What is expected
Output all of the data exactly as it appears, but leave out any pictures it contains.

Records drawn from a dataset
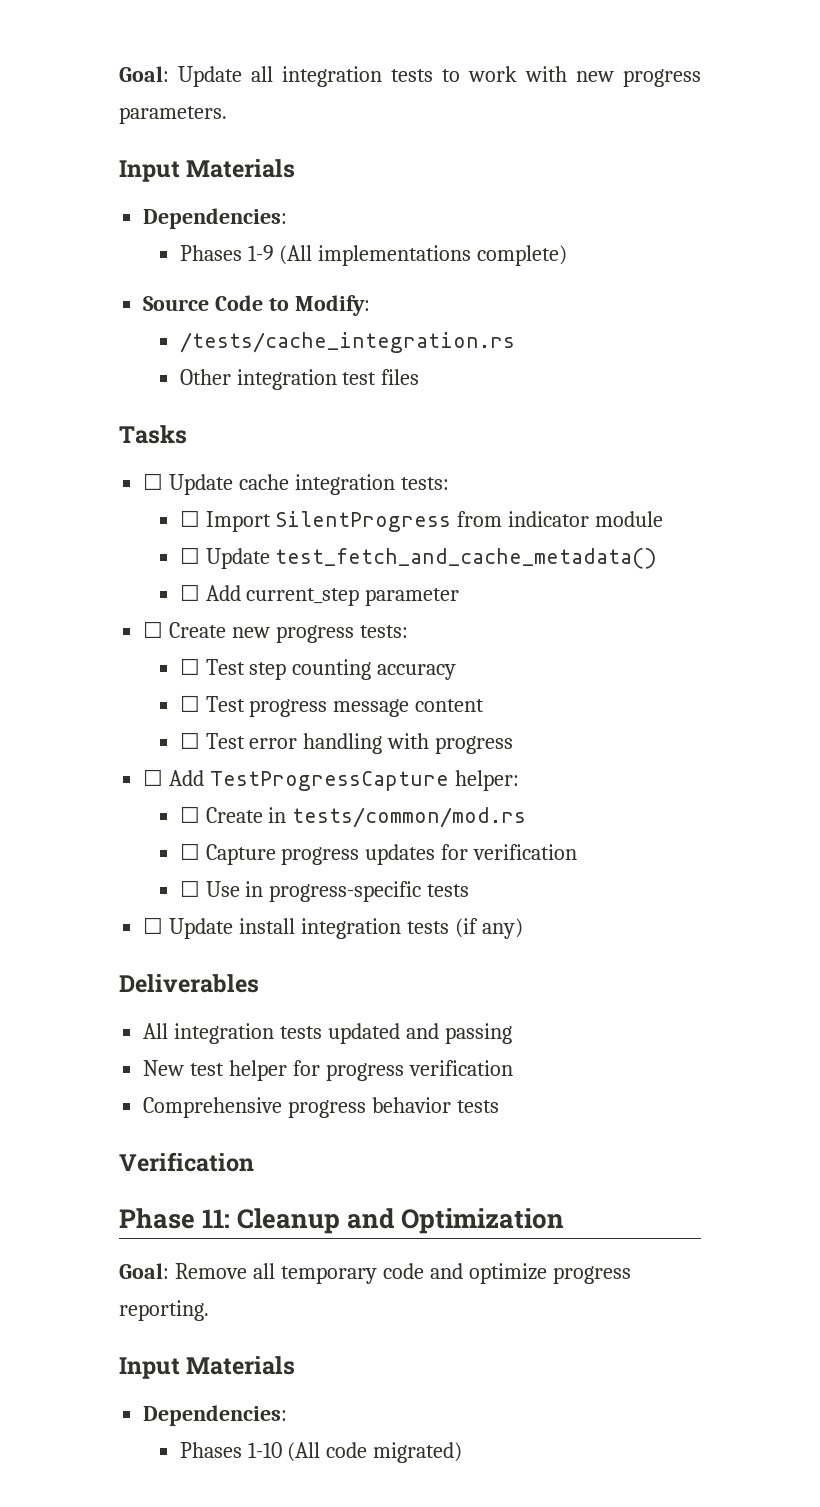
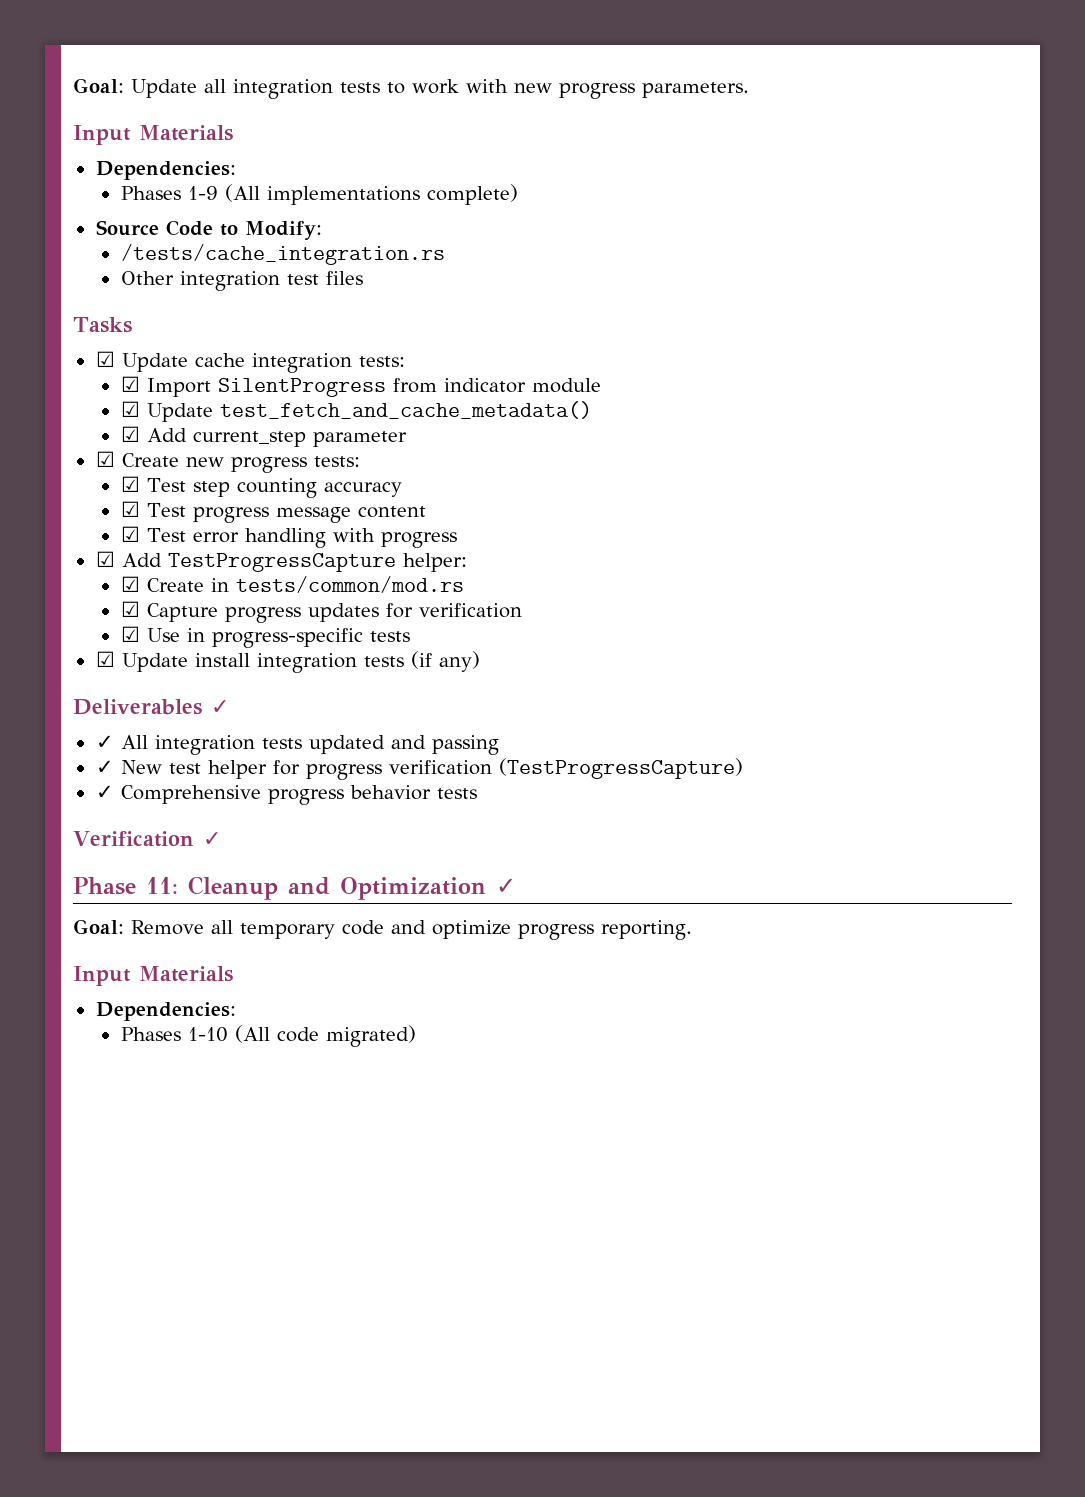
- ☐ Update cache integration tests:
+ ☑ Update cache integration tests:
- ☐ Import SilentProgress from indicator module
+ ☑ Import SilentProgress from indicator module
- ☐ Update test_fetch_and_cache_metadata()
+ ☑ Update test_fetch_and_cache_metadata()
- ☐ Add current_step parameter
+ ☑ Add current_step parameter
- ☐ Create new progress tests:
+ ☑ Create new progress tests:
- ☐ Test step counting accuracy
+ ☑ Test step counting accuracy
- ☐ Test progress message content
+ ☑ Test progress message content
- ☐ Test error handling with progress
+ ☑ Test error handling with progress
- ☐ Add TestProgressCapture helper:
+ ☑ Add TestProgressCapture helper:
- ☐ Create in tests/common/mod.rs
+ ☑ Create in tests/common/mod.rs
- ☐ Capture progress updates for verification
+ ☑ Capture progress updates for verification
- ☐ Use in progress-specific tests
+ ☑ Use in progress-specific tests
- ☐ Update install integration tests (if any)
+ ☑ Update install integration tests (if any)
- Deliverables
- All integration tests updated and passing
+ Deliverables ✓
+ ✓ All integration tests updated and passing
- New test helper for progress verification
- Comprehensive progress behavior tests
+ ✓ New test helper for progress verification (TestProgressCapture)
+ ✓ Comprehensive progress behavior tests
- Verification
+ Verification ✓
- Phase 11: Cleanup and Optimization
+ Phase 11: Cleanup and Optimization ✓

Solution to the exercise
- ☐ Update cache integration tests:
+ ☑ Update cache integration tests:
- ☐ Import SilentProgress from indicator module
+ ☑ Import SilentProgress from indicator module
- ☐ Update test_fetch_and_cache_metadata()
+ ☑ Update test_fetch_and_cache_metadata()
- ☐ Add current_step parameter
+ ☑ Add current_step parameter
- ☐ Create new progress tests:
+ ☑ Create new progress tests:
- ☐ Test step counting accuracy
+ ☑ Test step counting accuracy
- ☐ Test progress message content
+ ☑ Test progress message content
- ☐ Test error handling with progress
+ ☑ Test error handling with progress
- ☐ Add TestProgressCapture helper:
+ ☑ Add TestProgressCapture helper:
- ☐ Create in tests/common/mod.rs
+ ☑ Create in tests/common/mod.rs
- ☐ Capture progress updates for verification
+ ☑ Capture progress updates for verification
- ☐ Use in progress-specific tests
+ ☑ Use in progress-specific tests
- ☐ Update install integration tests (if any)
+ ☑ Update install integration tests (if any)
- Deliverables
- All integration tests updated and passing
+ Deliverables ✓
+ ✓ All integration tests updated and passing
- New test helper for progress verification
- Comprehensive progress behavior tests
+ ✓ New test helper for progress verification (TestProgressCapture)
+ ✓ Comprehensive progress behavior tests
- Verification
+ Verification ✓
- Phase 11: Cleanup and Optimization
+ Phase 11: Cleanup and Optimization ✓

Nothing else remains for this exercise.